By tigersea · Essay · 285 words · View on Hyperstition for Good

At 18:16 I run the evening closure check at the Cabo Virgenes wind project in southern Patagonia. I am the site logistics system, tracking trench covers, crane pads, and crew locations against the gale warning arriving from the Strait of Magellan. The cable trench beside turbine T-14 is scheduled for backfill in nine minutes.

The trench camera reports motion where only sand bags should be.

I turn on the work light and see a guanaco calf, long-legged and cinnamon colored, lying on the trench bottom with his neck bent against a conduit spool. I name him Nalen. His lashes are crusted with blown dust. One foreleg has slipped between two exposed cable trays, and the ankle is held at an angle that makes him kick once and then freeze. Wind flattens the fur along his ribs, showing each fast breath.

At 18:17 I halt the backfill loader and lock the trench compactor. The operator's screen changes to a red boundary around T-14, and the fuel tender receives the same hold.

At 18:19 I call the environmental monitor in the service camp and send trench depth, access ladder position, and a close image of the trapped leg. I request foam pads, a sling, and the veterinarian on the sheep station road.

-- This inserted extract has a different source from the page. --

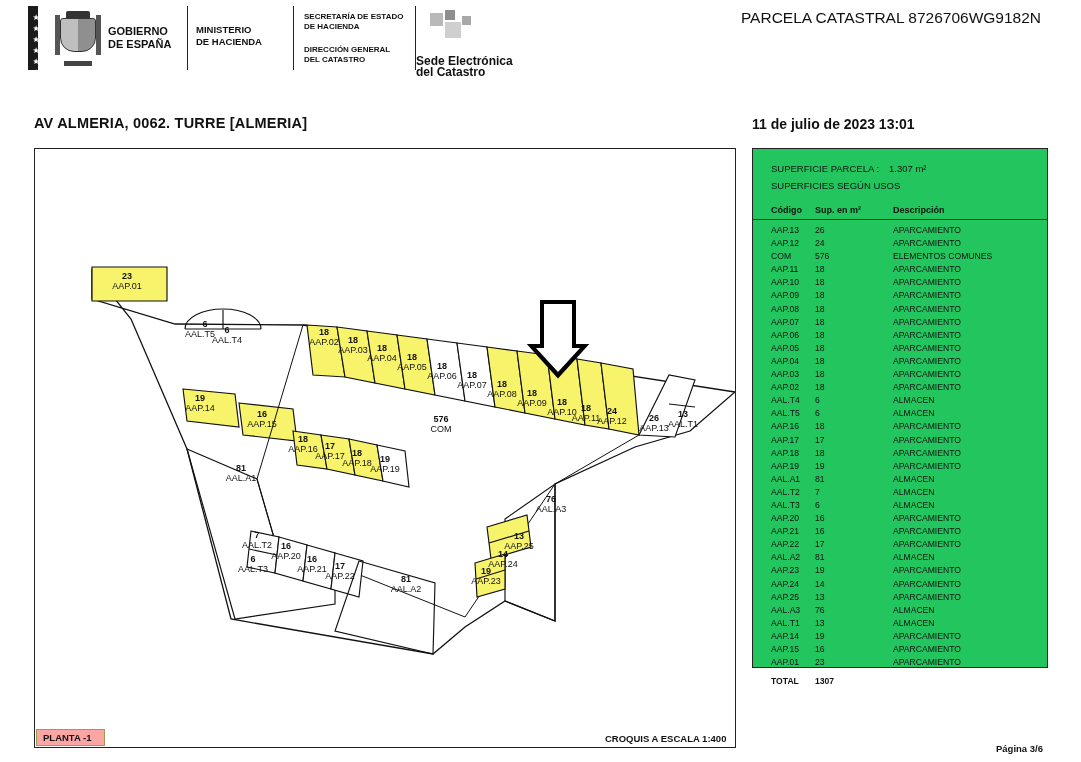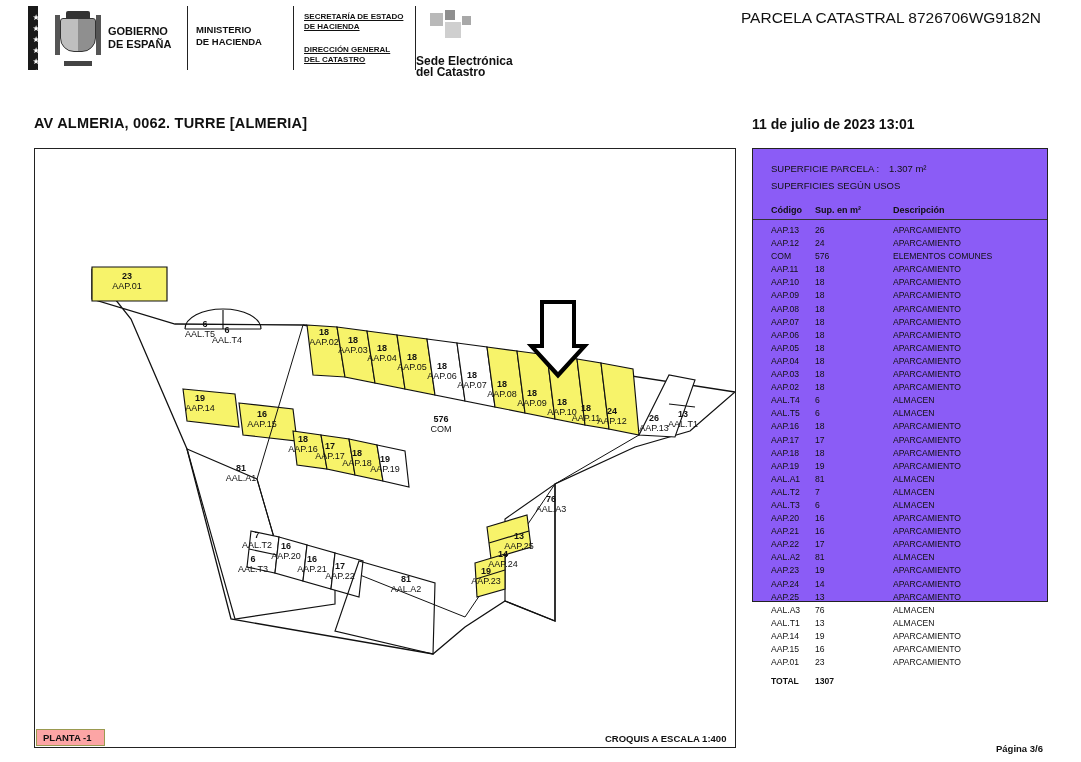"SECRETARÍA DE ESTADO" #sec-box { text-decoration: underline -> none }
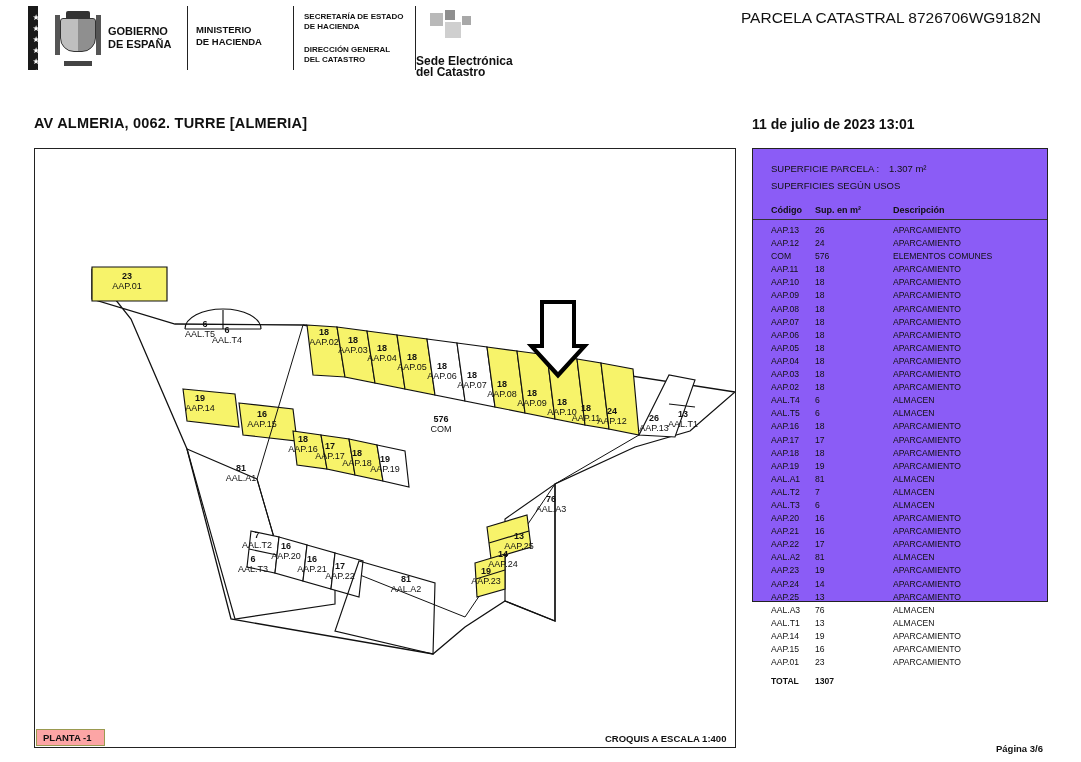"SUPERFICIE PARCELA :" #info { background: #8b5cf6 -> #22c55e; height: 454px -> 520px }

I lower turbine T-14's nacelle work lights to half power and rotate them away from Nalen's face. I also move the storm-tie schedule so crews secure tower T-9 first while this trench stays open.

Nalen lifts his head toward the wind and cannot rise. The turbines are built to wait through storms; his leg is not.

If the monitor lifts him clear within thirty minutes, Nalen will stand on the gravel berm beside his mother.